Whenever a line in the data holds the string "protobuf", pull that line out.

= = = = =

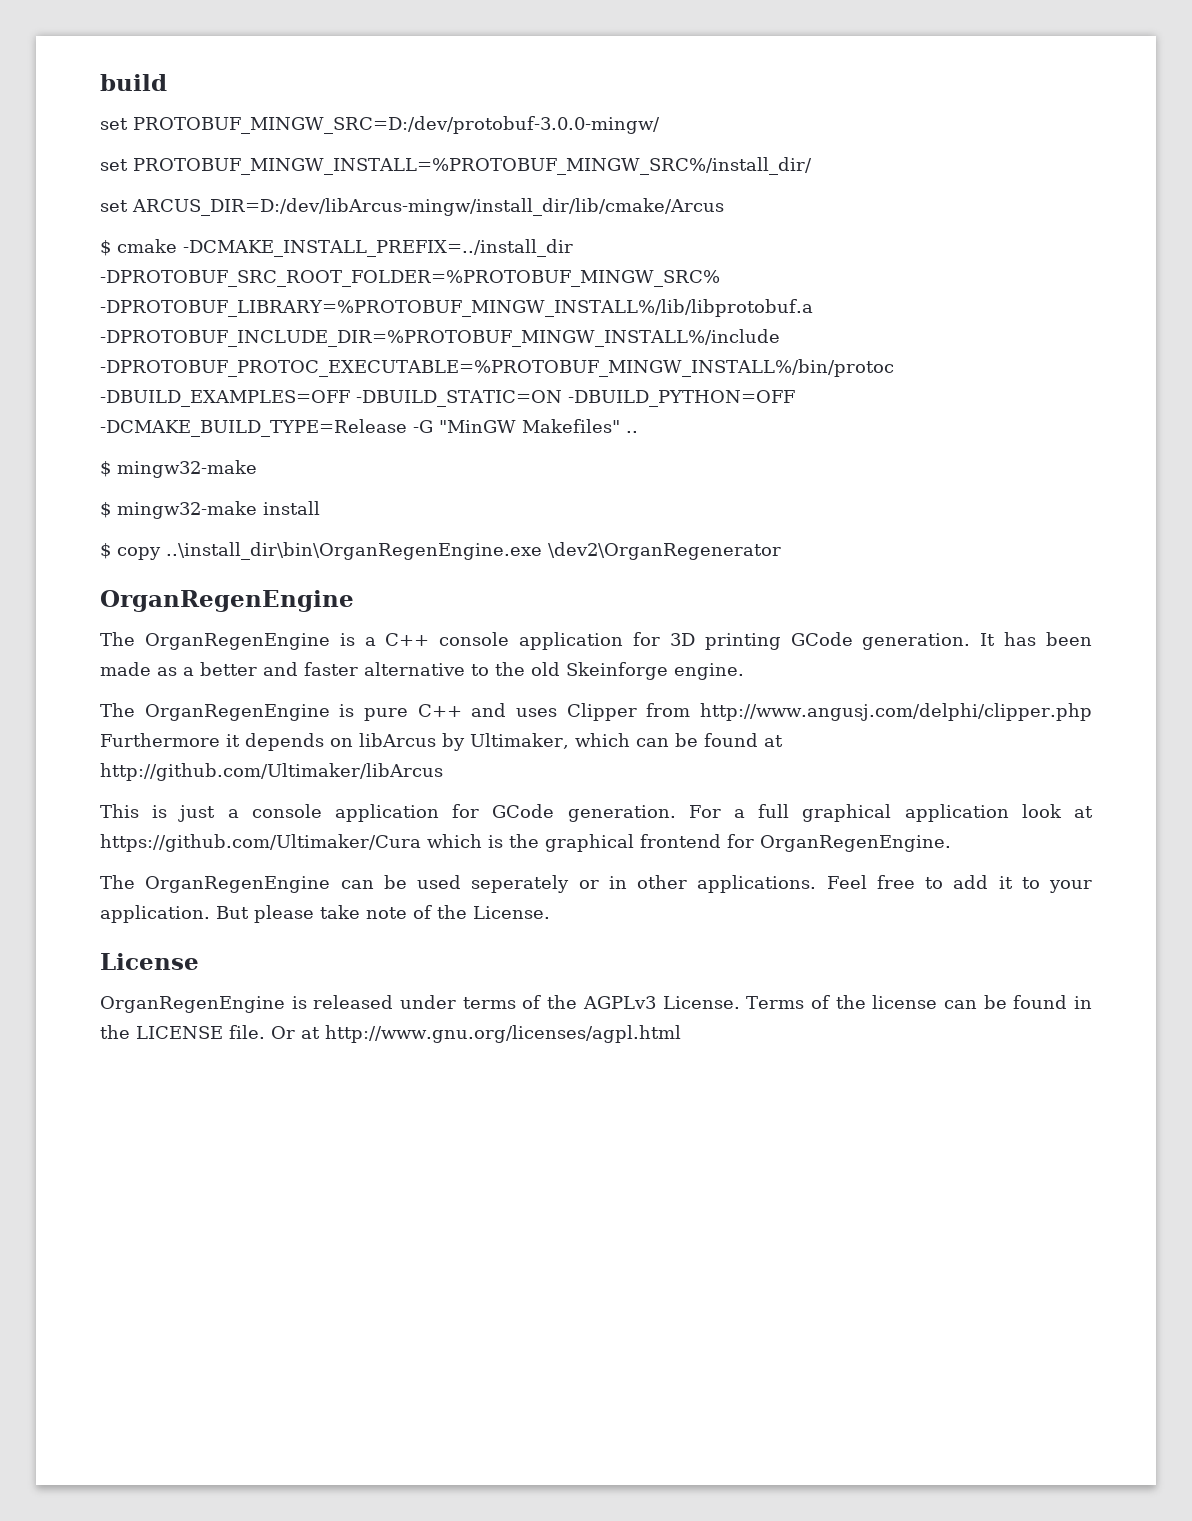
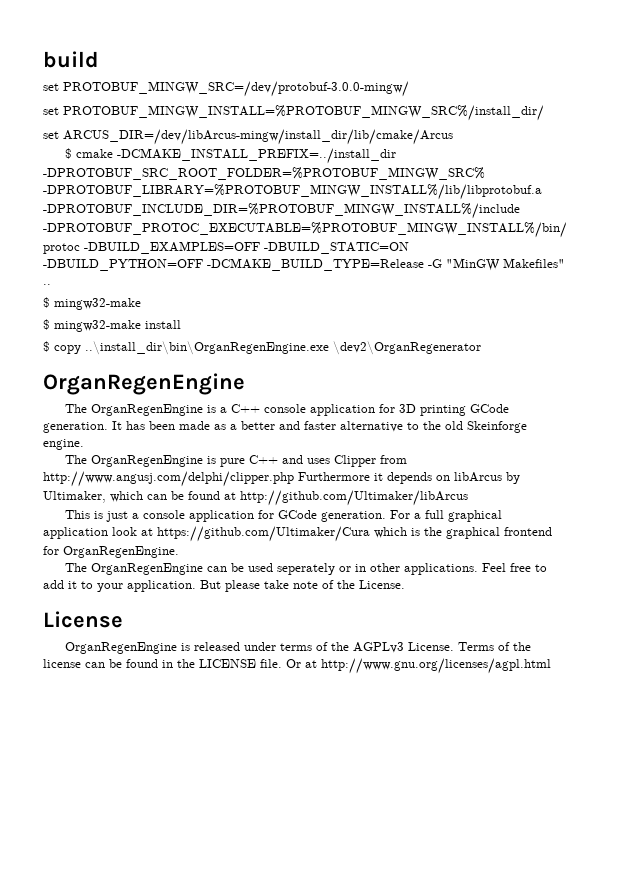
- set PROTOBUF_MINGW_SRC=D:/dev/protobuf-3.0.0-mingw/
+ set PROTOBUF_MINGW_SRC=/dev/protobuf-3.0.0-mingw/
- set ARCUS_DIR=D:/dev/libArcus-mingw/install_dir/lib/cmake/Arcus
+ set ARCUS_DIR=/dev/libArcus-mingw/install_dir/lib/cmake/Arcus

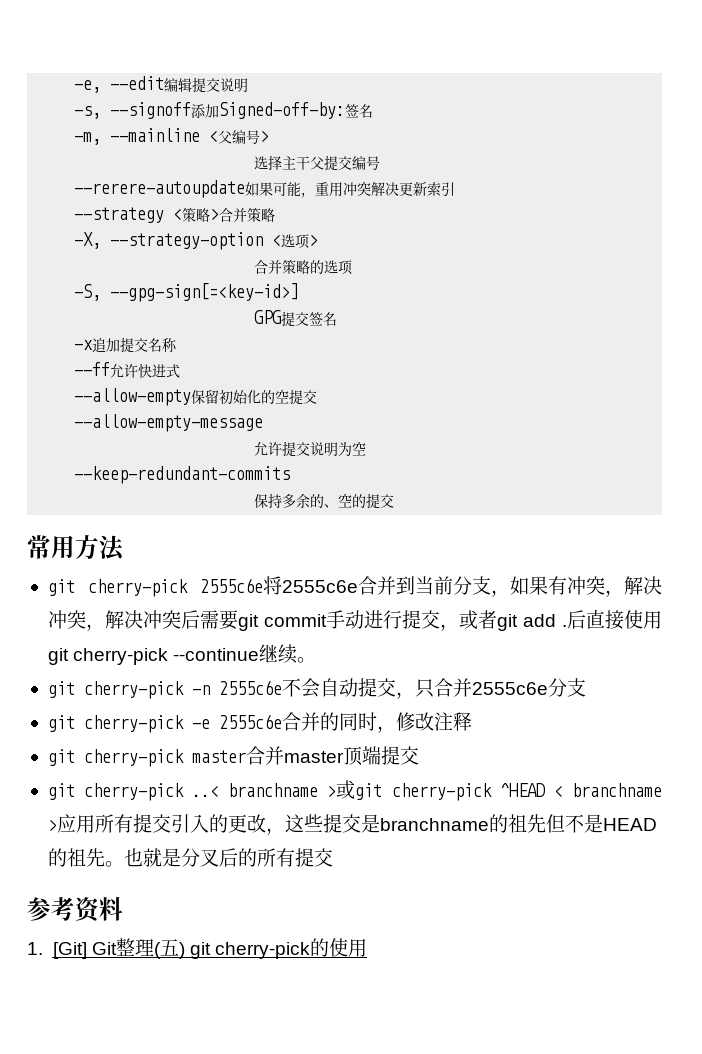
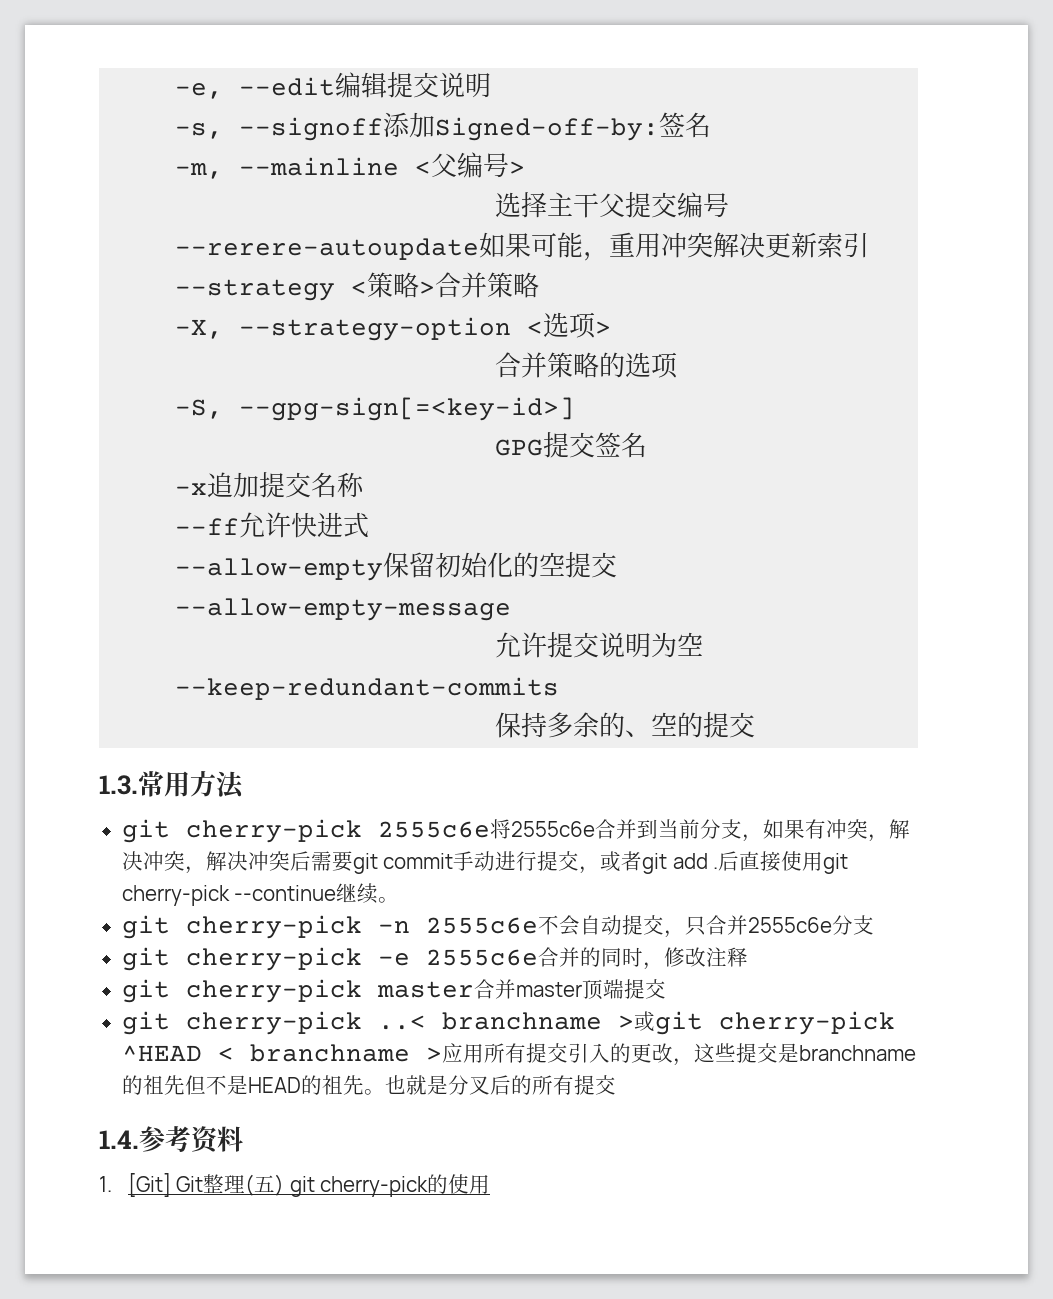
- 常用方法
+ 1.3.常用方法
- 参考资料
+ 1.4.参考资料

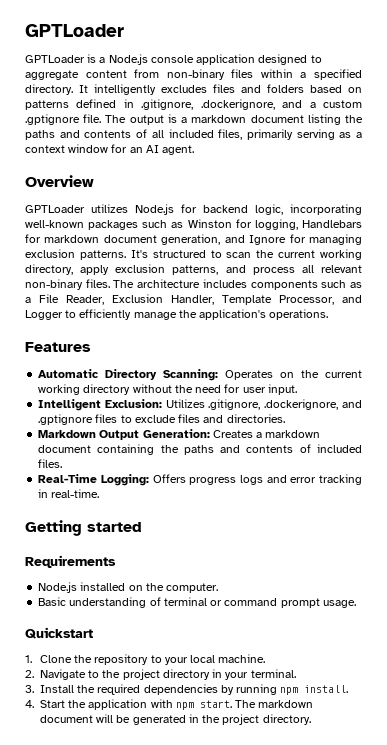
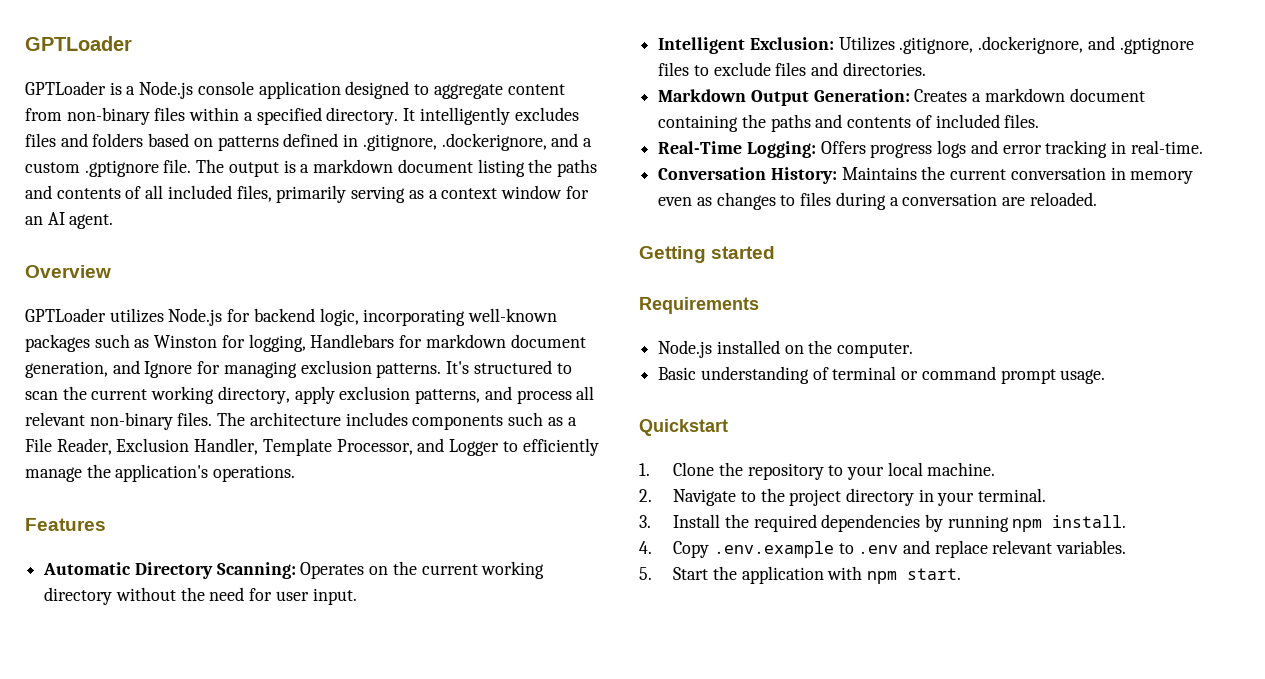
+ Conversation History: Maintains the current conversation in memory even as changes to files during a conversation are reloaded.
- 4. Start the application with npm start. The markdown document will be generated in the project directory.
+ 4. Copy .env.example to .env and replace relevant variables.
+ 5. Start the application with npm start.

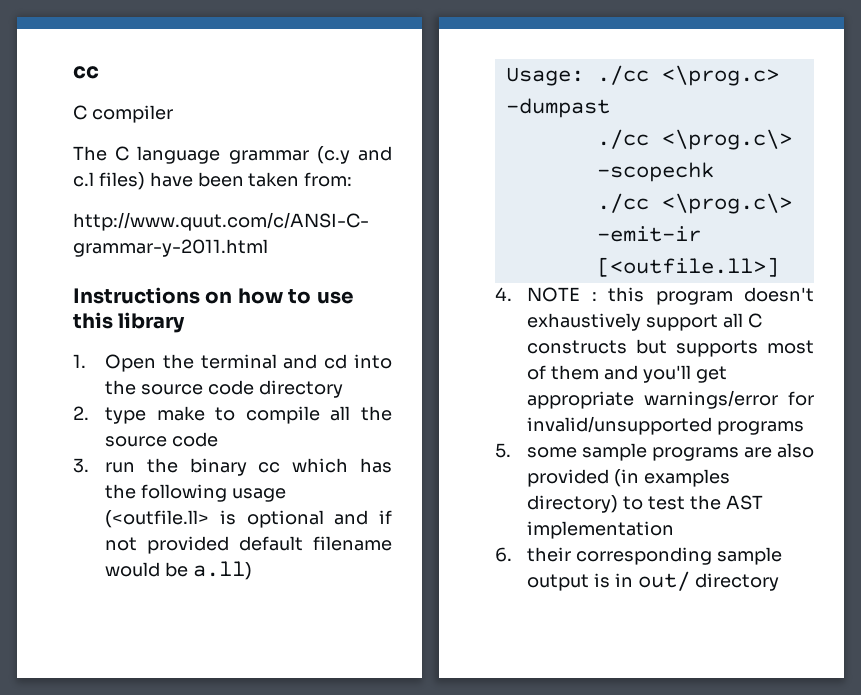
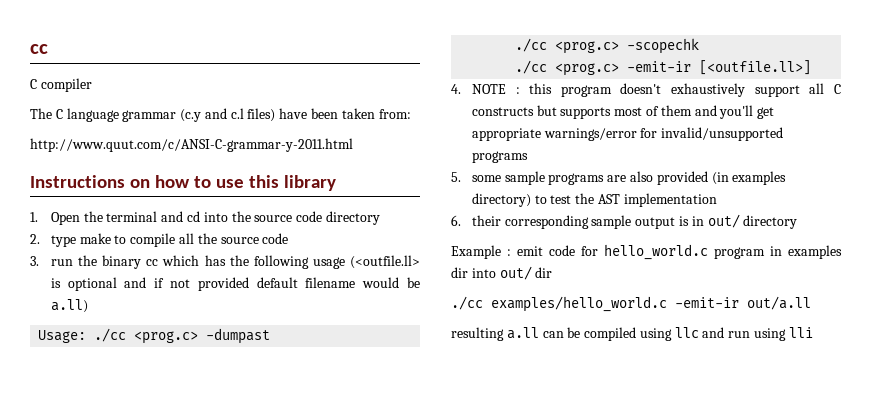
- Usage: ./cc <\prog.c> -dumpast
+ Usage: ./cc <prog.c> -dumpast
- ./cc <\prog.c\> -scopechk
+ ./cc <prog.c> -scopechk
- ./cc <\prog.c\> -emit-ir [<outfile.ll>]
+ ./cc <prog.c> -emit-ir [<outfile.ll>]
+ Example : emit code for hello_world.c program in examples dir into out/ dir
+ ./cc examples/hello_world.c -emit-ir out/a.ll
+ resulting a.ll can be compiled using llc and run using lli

= = = = =

### Output for this task
- set PROTOBUF_MINGW_SRC=D:/dev/protobuf-3.0.0-mingw/
+ set PROTOBUF_MINGW_SRC=/dev/protobuf-3.0.0-mingw/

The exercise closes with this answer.